Plaintiff/Counter-Defendant Roger Michael Thomas ("Mr. Thomas") filed suit in this Court on October 11, 2017, against Defendant/Counter-Plaintiff The Prudential Insurance Company of America ("Prudential") seeking relief under the Employee Retirement Income Security Act of 1974 ("ERISA"), 29 U.S.C. §§ 1001 et seq. Prudential filed an Amended Answer to Plaintiff's Complaint and Counterclaim against Plaintiff for breach of contract on February 13, 2018 ("Counterclaim"). (Doc. No. 14.)
Presently before the Court is Mr. Thomas' Motion to Dismiss Defendant's Counterclaim and Prudential's Memorandum of Law in Opposition. For the reasons noted below, Mr. Thomas' Motion is denied.

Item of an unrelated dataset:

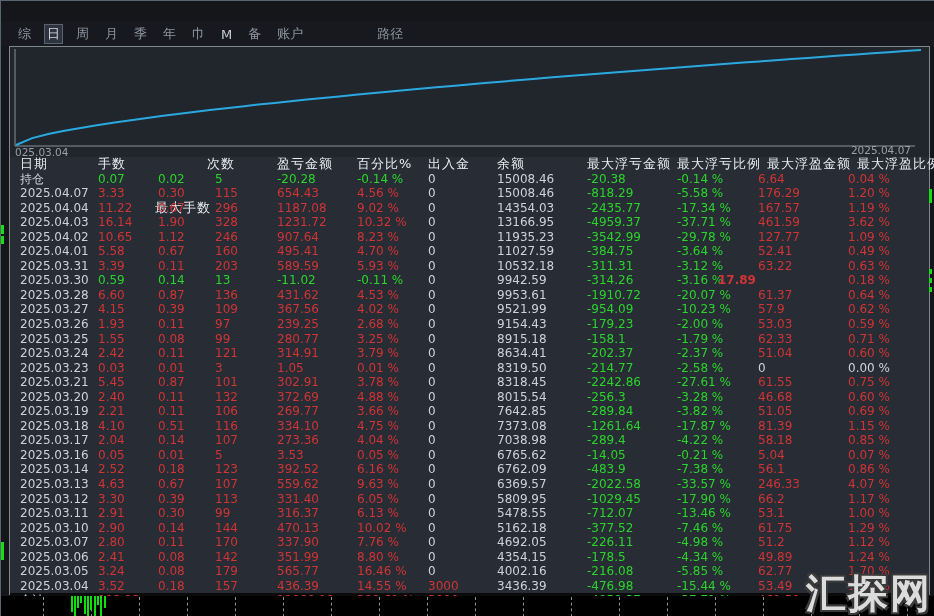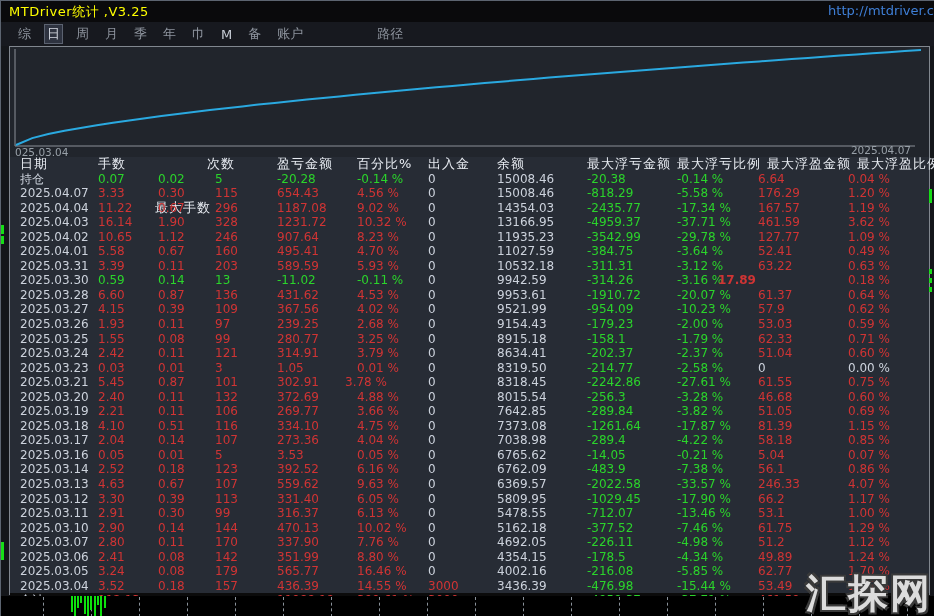"MTDriver统计 ,V3.25" div.titlebar { html: <div> <span>MTDriver统计 ,V3.25</span> <span>http://mtdriver.c</span> </div> -> none }
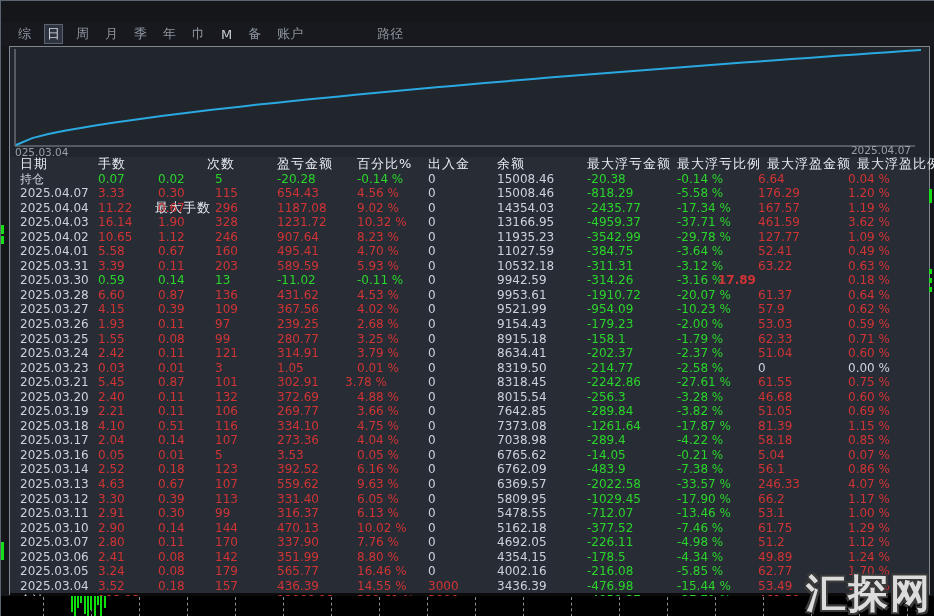"3.78 %" span.tcell { left: 335px -> 347px }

Mr. Thomas was employed by the East Texas Medical Center Regional Healthcare System ("East Texas Medical Center") from November 9, 1993, until February 19, 2016. (Countercl. ¶ 3.) Mr. Thomas participated in a long term disability benefit plan (the "Plan") sponsored by East Texas Medical Center. (Id. ¶ 4.) The Plan is an "employee welfare benefit plan" under Section 3(I) of ERISA and was purchased by East Texas Medical Center through a Group Contract offered by Prudential. (Id. ¶¶ 5-6.)
On February 9, 2016, Mr. Thomas and East Texas Medical Center signed a Separation Agreement and General Release (the "Agreement"). (Id. ¶ 7.) Under the terms of the Agreement, Mr. Thomas would receive $177,580.00 in exchange for releasing all "Claims" against East Texas Medical Center and other "Released Parties." (Id. ¶ 9; Def.'s Mem. Law in Opp'n, Ex. A, Separation Agreement and General Release (the "Agreement") §§ 2.01, 3.02.) According to Prudential, the term "Released Parties" is defined in the Agreement as: "insurers, fiduciaries, employee welfare benefit plans, East Texas Medical Center Employee Injury Benefit Plan, plan sponsors, plan administrators, plan fiduciaries and all others in privity with them." (Id. ¶ 10 (citing Agreement Preamble).) Prudential asserts that it is a "plan fiduciary" and "insurer" of East Texas Medical Center and, therefore, a "Released Party" under the Agreement because it insures the East Texas Medical Center's obligations under the Plan and administers benefits claims. (Id. ¶ 11.) Accordingly, Prudential claims that because Mr. Thomas released the Released Parties from any and all claims, Mr. Thomas released Prudential from any and all obligations it may have owed to Mr. Thomas, which included any long term disability benefits. (Id. ¶¶ 12-14.)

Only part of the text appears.